Personal information
- Full name: Lloyd Mondory
- Born: 26 April 1982 (age 44) Cognac, France
- Height: 1.75 m (5 ft 9 in)
- Weight: 64 kg (141 lb)

Team information
- Current team: Retired
- Discipline: Road
- Role: Rider

Amateur team
- 2001–2002: Jean Floc'h

Professional team
- 2004–2015: AG2R Prévoyance

Major wins
- Tirreno–Adriatico (2008) Mountains classification

= Lloyd Mondory =

French road bicycle racer

Lloyd Mondory (born 26 April 1982) is a French restaurateur and former professional road bicycle racer.

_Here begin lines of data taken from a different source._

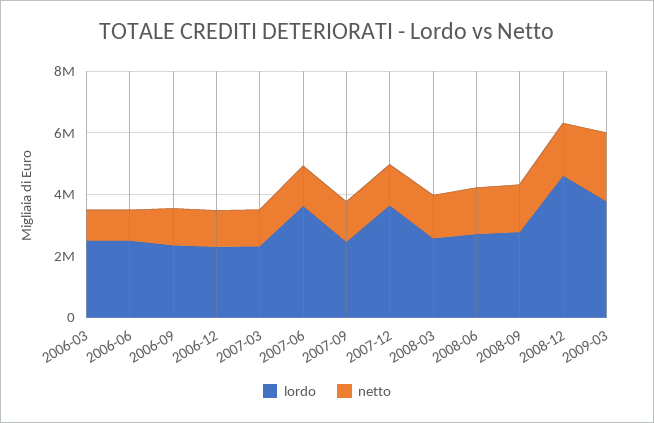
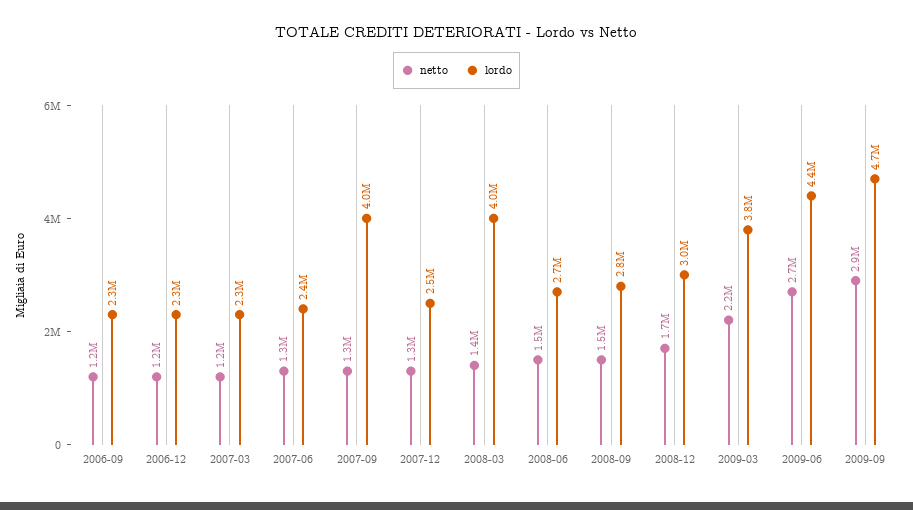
lordo, 2006-03: 2500000 -> none
netto, 2006-03: 1000000 -> none
lordo, 2006-06: 2500000 -> none
netto, 2006-06: 1000000 -> none
lordo, 2007-06: 3500000 -> 2400000
lordo, 2007-09: 2500000 -> 4000000
lordo, 2007-12: 3500000 -> 2500000
lordo, 2008-03: 2500000 -> 4000000
lordo, 2008-12: 4500000 -> 3000000
netto, 2009-06: none -> 2700000
lordo, 2009-06: none -> 4400000
netto, 2009-09: none -> 2900000
lordo, 2009-09: none -> 4700000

He competed from 2004 to 2015 for the team, before he was suspended for four years for the use of erythropoietin (EPO). His major career achievements included a victory at the 2008 Grand Prix of Aargau Canton, stage wins in the Étoile de Bessèges, the Vuelta a Burgos and the Paris–Corrèze and second place finish in a stage of the 2008 Vuelta a España.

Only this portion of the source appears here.